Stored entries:
┌────────

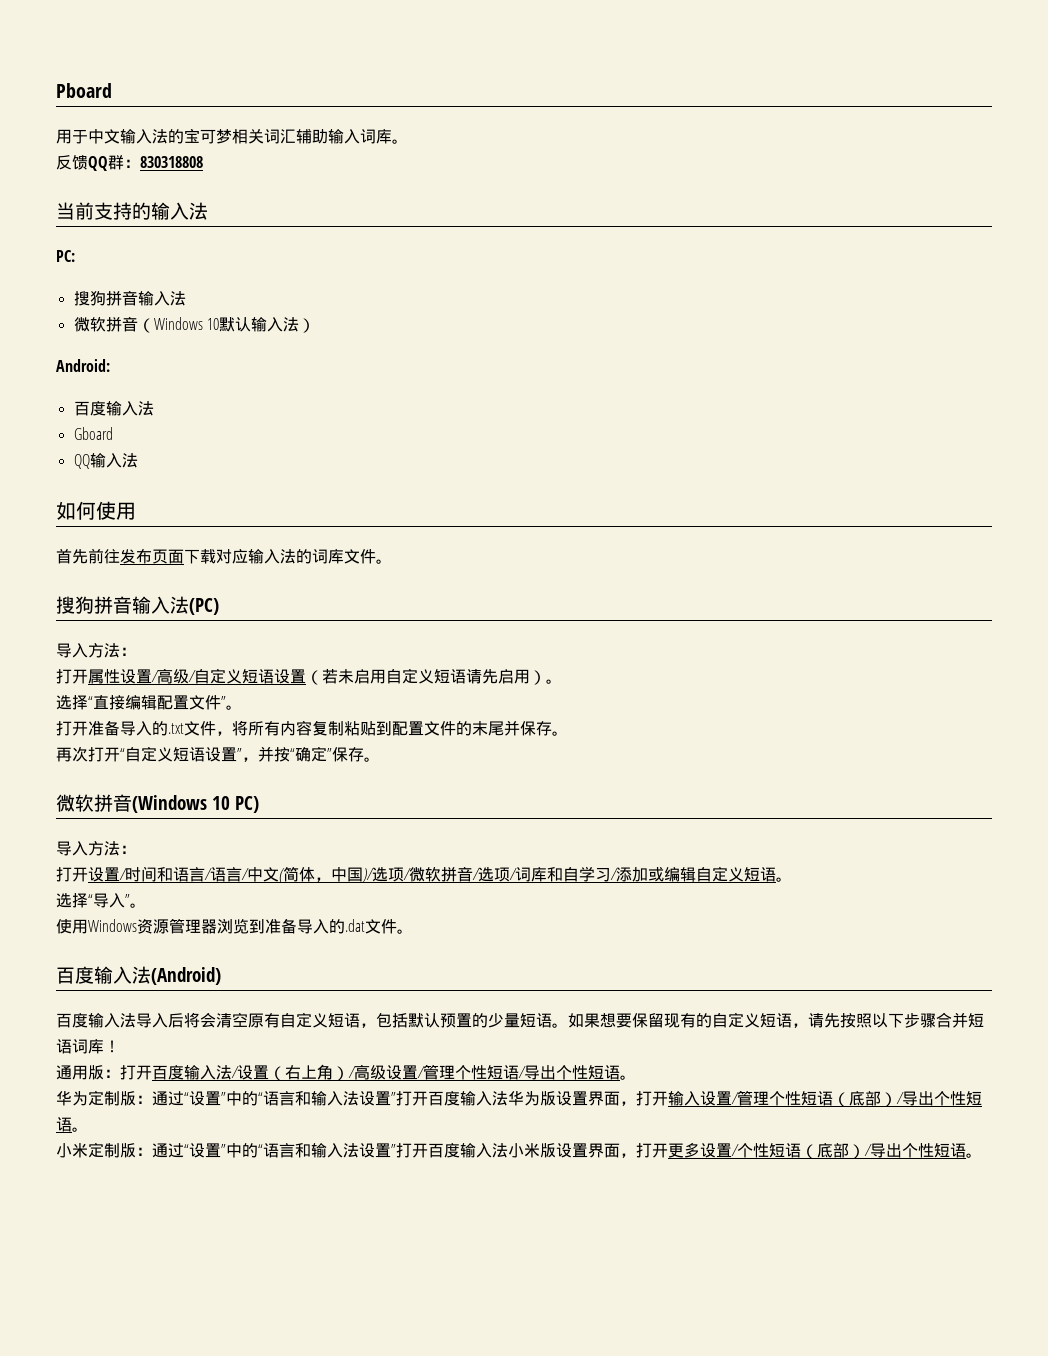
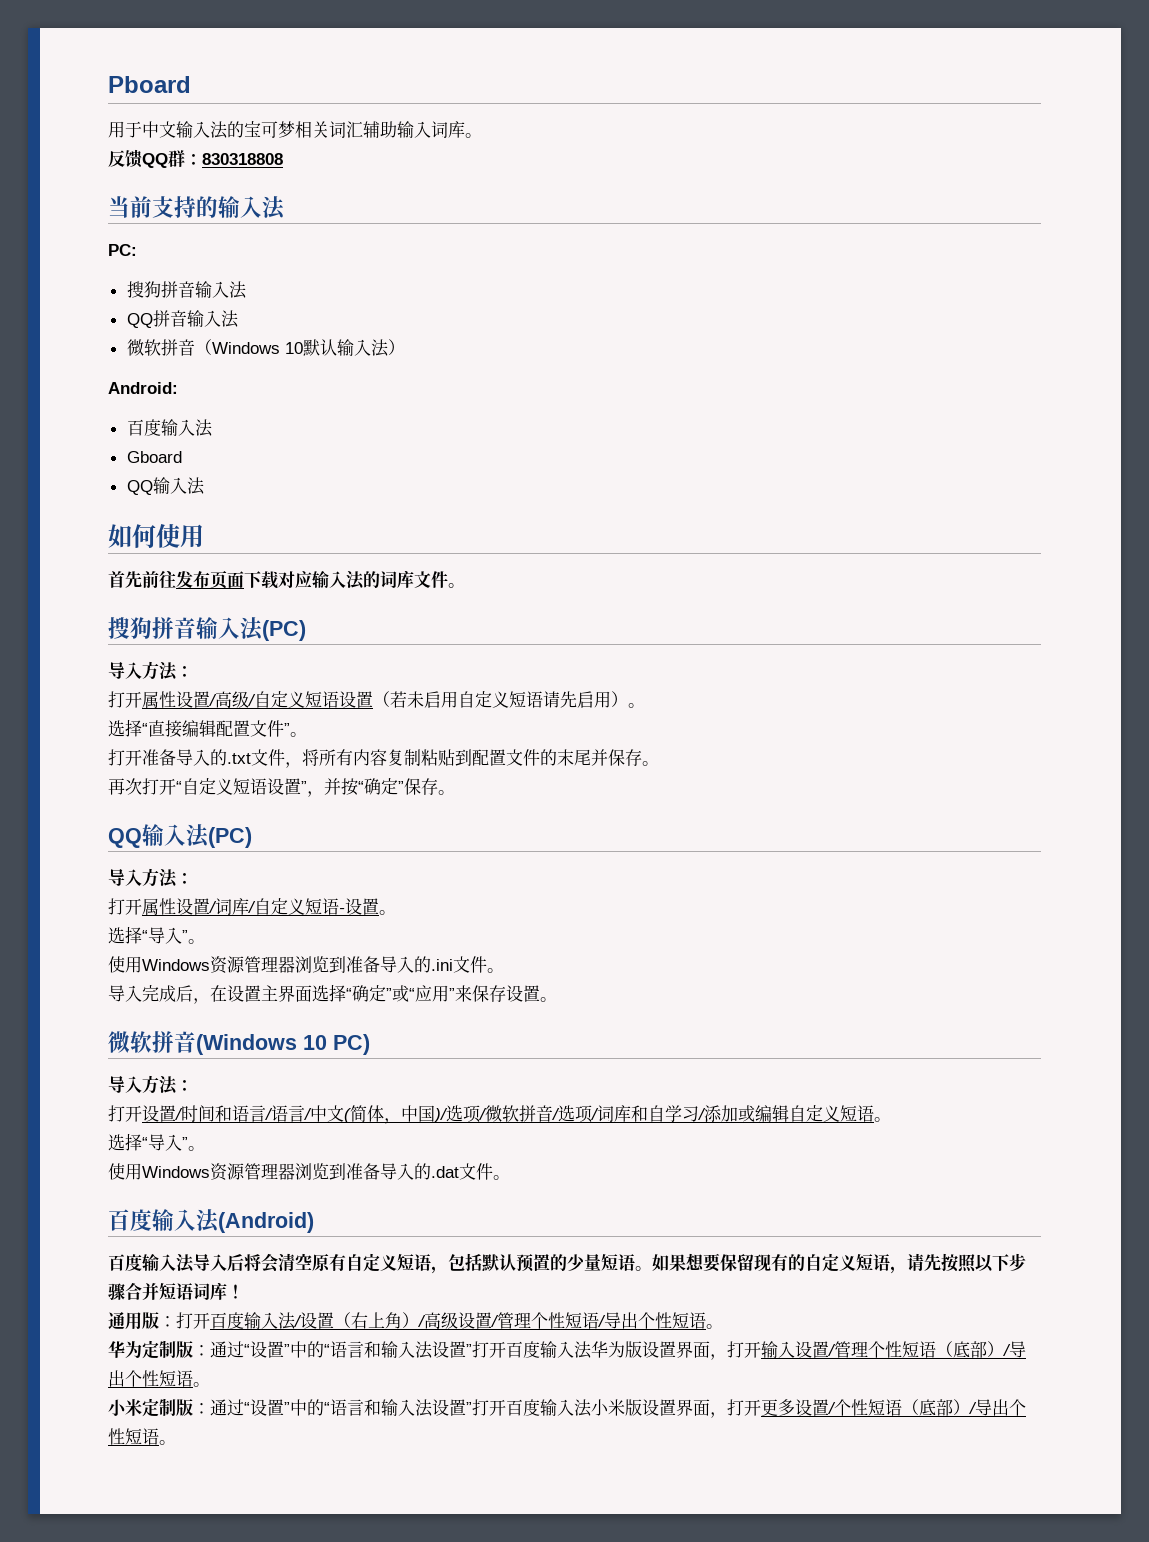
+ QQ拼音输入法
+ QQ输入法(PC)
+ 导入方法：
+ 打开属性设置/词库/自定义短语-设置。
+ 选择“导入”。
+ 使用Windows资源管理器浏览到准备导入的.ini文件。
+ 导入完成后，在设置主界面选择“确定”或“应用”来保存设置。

└────────
┌────────

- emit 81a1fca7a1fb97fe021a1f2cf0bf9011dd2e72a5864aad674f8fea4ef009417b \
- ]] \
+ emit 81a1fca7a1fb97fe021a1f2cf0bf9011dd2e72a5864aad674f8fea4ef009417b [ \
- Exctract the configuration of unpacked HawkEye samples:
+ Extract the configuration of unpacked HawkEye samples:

└────────
┌────────

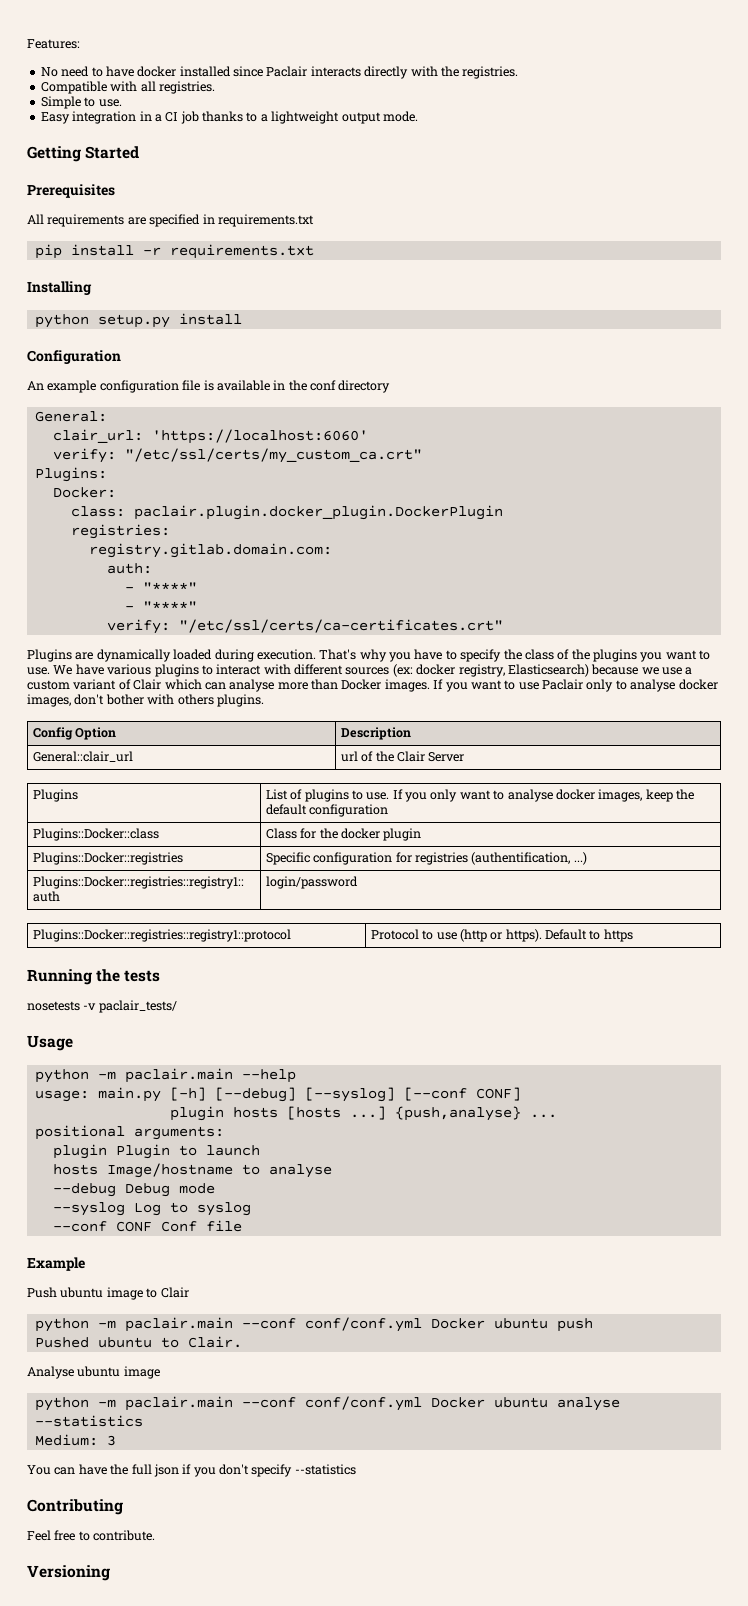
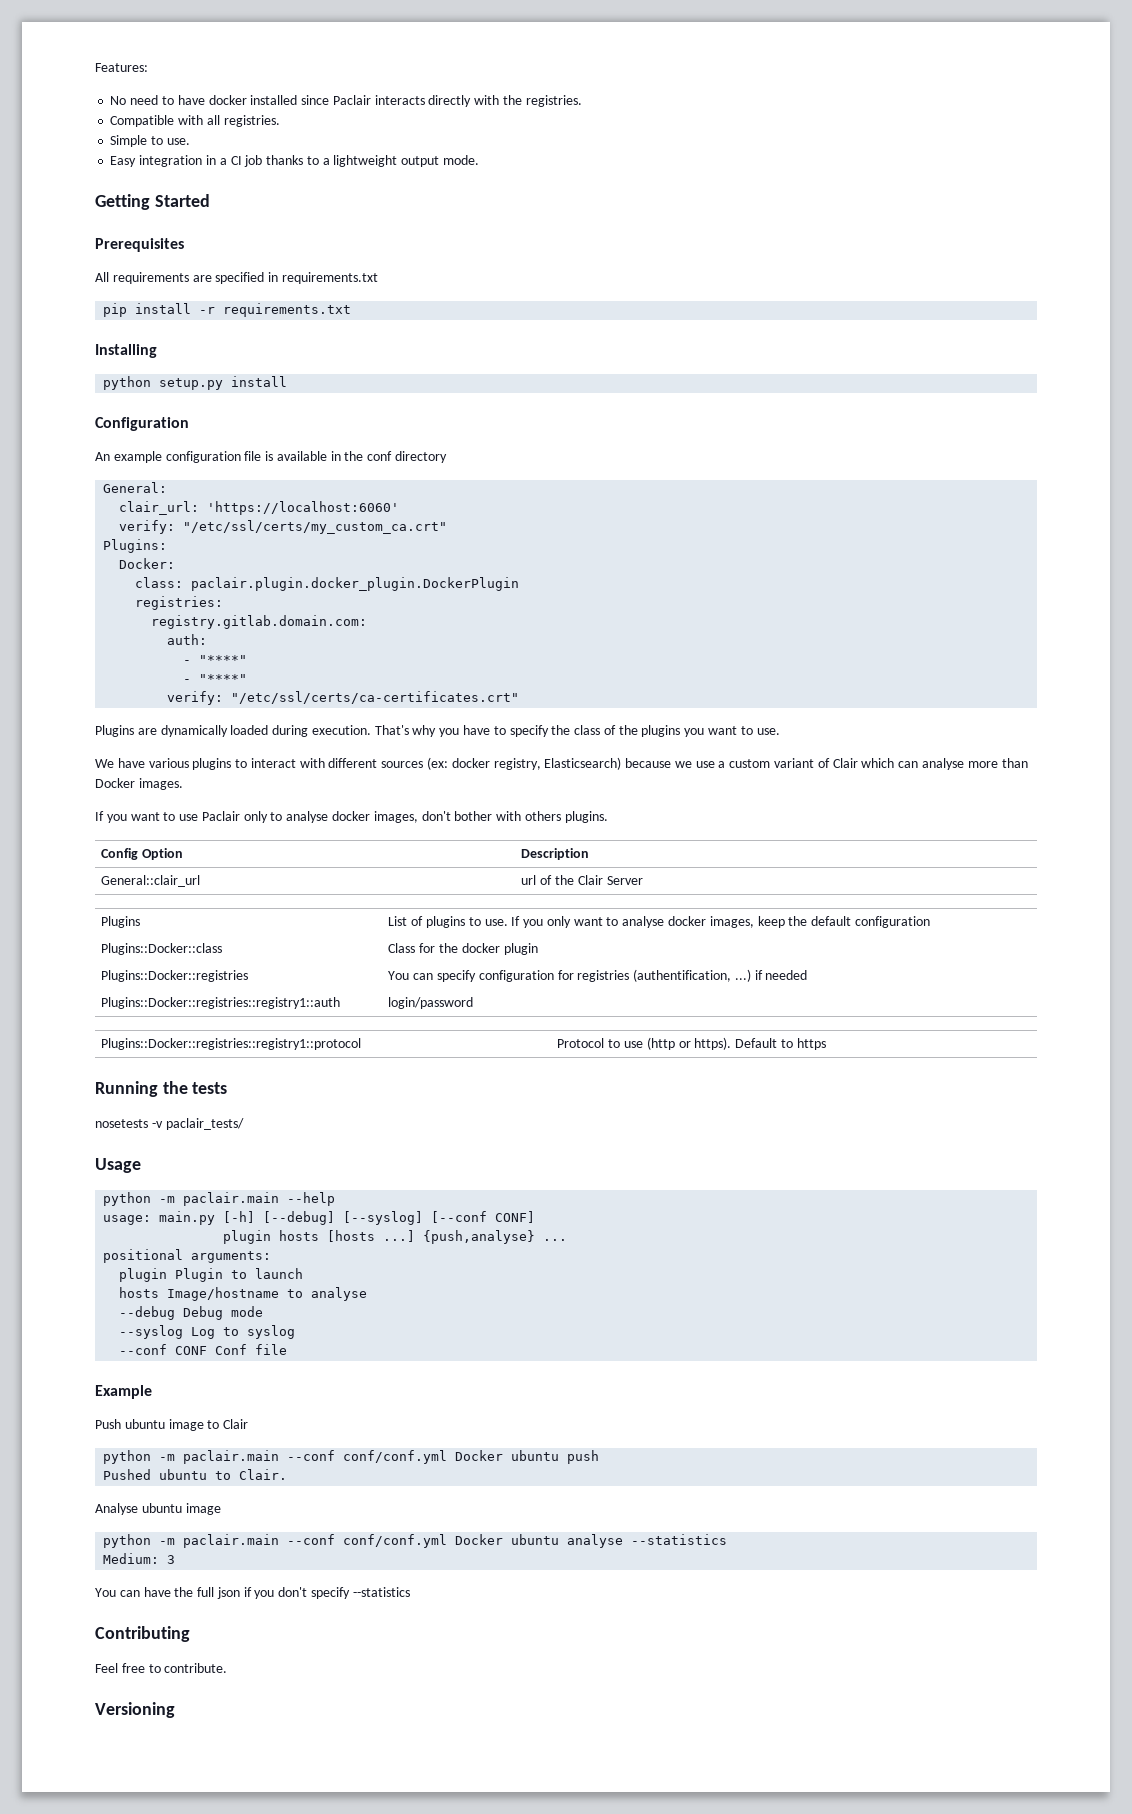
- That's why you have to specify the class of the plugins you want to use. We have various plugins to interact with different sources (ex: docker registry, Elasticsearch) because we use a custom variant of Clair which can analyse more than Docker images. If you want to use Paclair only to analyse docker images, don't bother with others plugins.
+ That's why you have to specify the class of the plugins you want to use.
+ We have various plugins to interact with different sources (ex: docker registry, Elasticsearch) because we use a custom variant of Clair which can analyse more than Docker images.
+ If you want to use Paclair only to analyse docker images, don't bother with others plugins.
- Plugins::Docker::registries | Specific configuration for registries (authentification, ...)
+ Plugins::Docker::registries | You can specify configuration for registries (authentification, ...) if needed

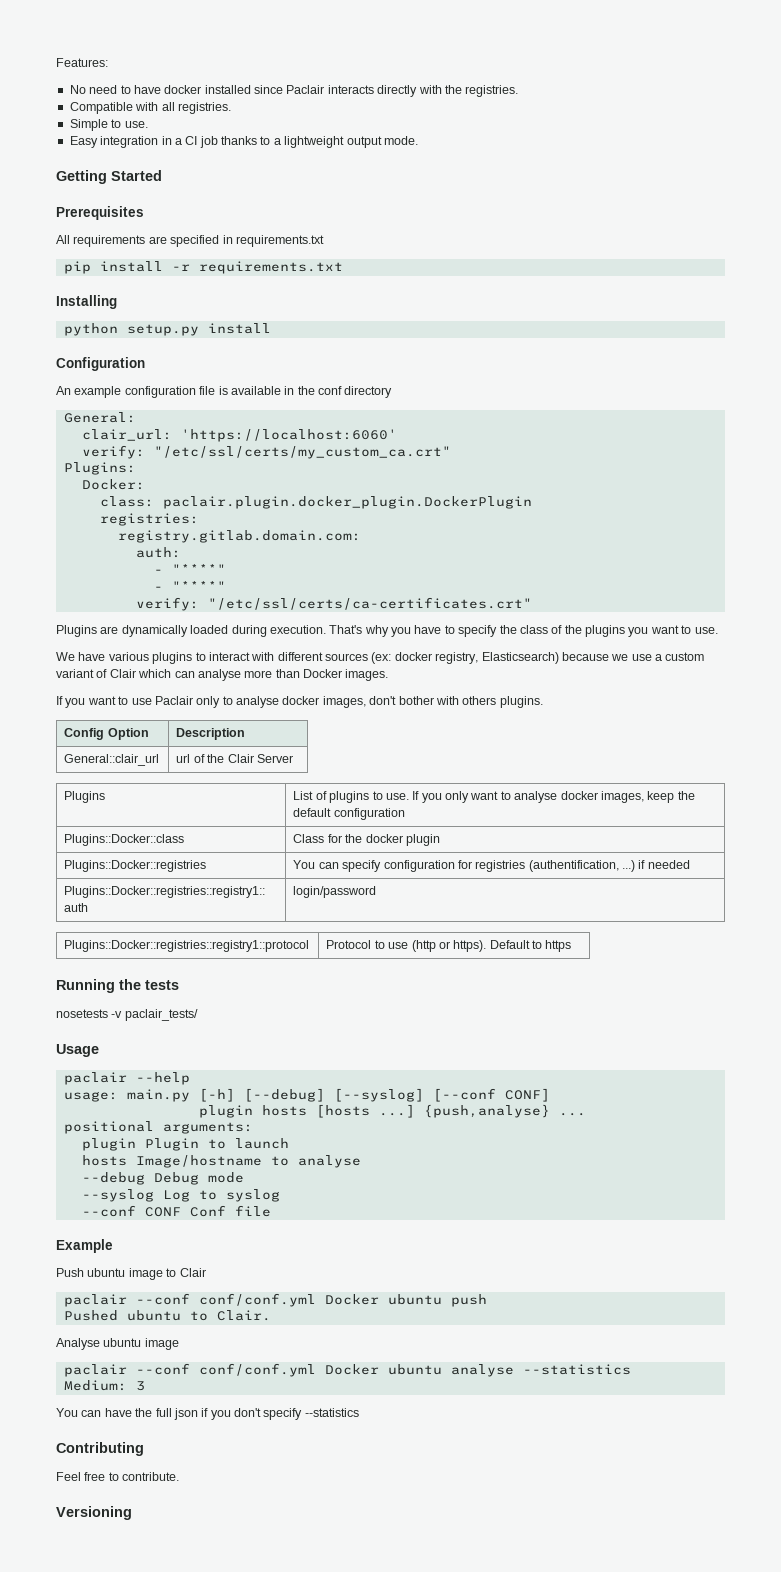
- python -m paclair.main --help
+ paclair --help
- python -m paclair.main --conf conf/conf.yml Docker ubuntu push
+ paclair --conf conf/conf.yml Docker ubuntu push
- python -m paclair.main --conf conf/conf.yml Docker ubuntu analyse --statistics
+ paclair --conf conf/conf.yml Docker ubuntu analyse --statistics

└────────

Task statement: Gather each line of the records holding the string "have".

Completed task:
- That's why you have to specify the class of the plugins you want to use. We have various plugins to interact with different sources (ex: docker registry, Elasticsearch) because we use a custom variant of Clair which can analyse more than Docker images. If you want to use Paclair only to analyse docker images, don't bother with others plugins.
+ That's why you have to specify the class of the plugins you want to use.
+ We have various plugins to interact with different sources (ex: docker registry, Elasticsearch) because we use a custom variant of Clair which can analyse more than Docker images.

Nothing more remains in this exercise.